What is needed
Identify all lines of the data containing the string "method" and copy them.

Records for this task
+---+
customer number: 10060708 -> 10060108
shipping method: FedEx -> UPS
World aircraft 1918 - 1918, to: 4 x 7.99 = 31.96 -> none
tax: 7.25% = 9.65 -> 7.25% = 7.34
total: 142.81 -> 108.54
+---+
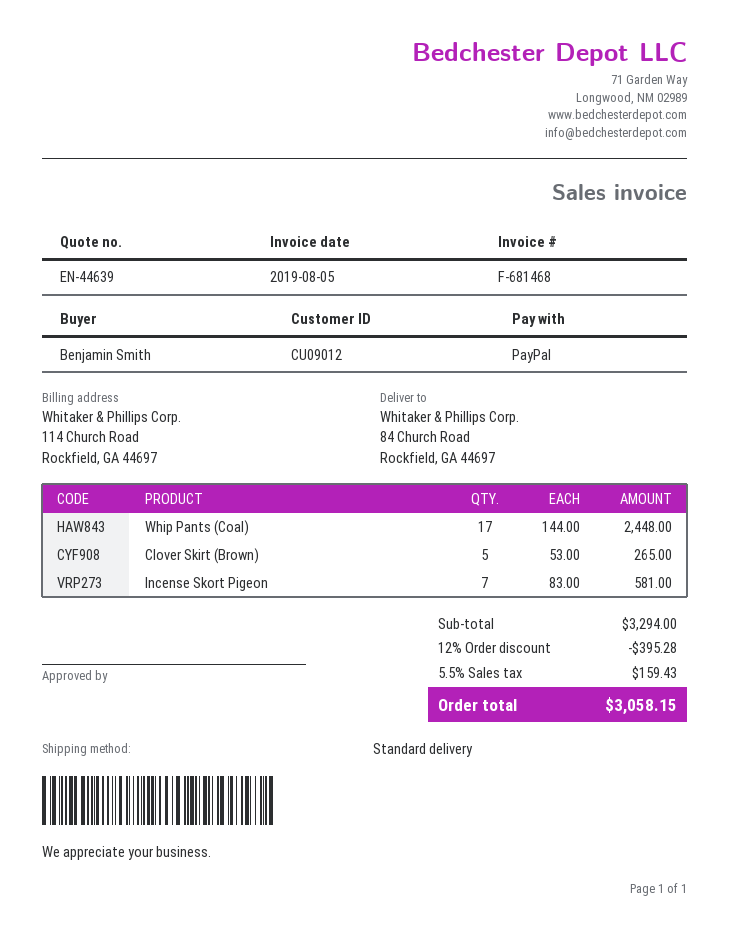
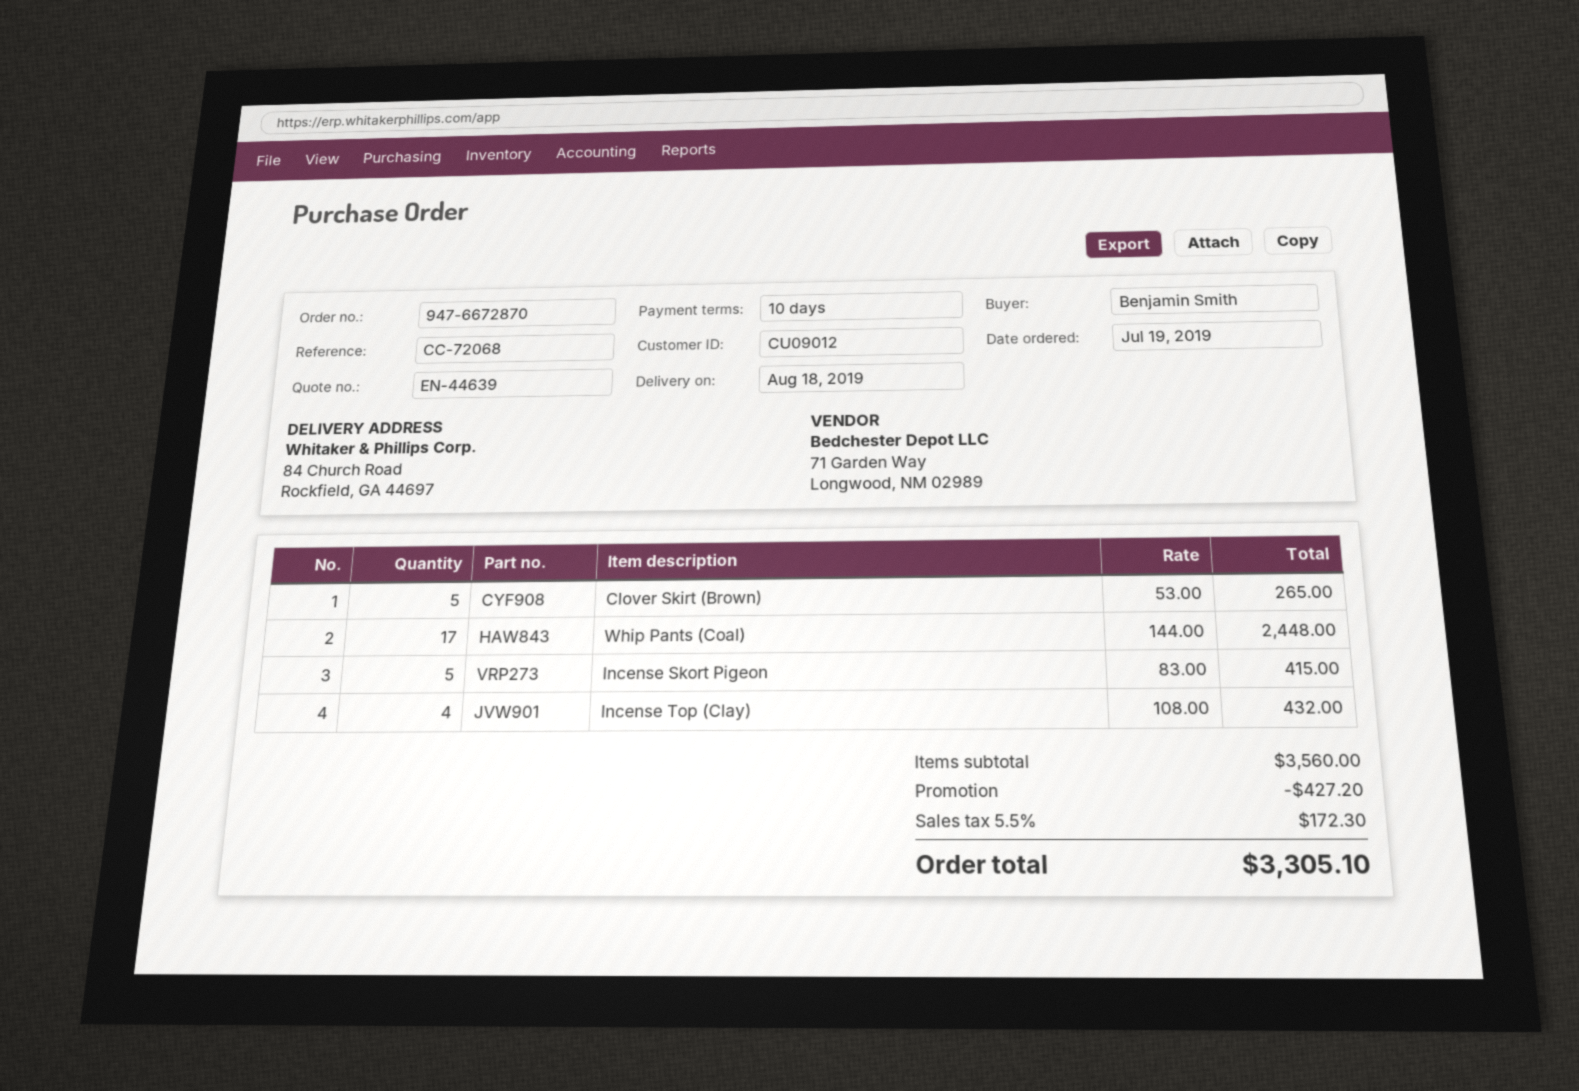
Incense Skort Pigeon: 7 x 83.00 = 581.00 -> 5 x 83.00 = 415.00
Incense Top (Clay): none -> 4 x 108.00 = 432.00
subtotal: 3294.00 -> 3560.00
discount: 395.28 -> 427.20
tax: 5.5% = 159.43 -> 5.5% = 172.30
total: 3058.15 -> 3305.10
+---+
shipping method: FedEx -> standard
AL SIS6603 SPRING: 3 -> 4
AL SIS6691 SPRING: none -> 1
+---+
Expected answer
shipping method: FedEx -> UPS
shipping method: FedEx -> standard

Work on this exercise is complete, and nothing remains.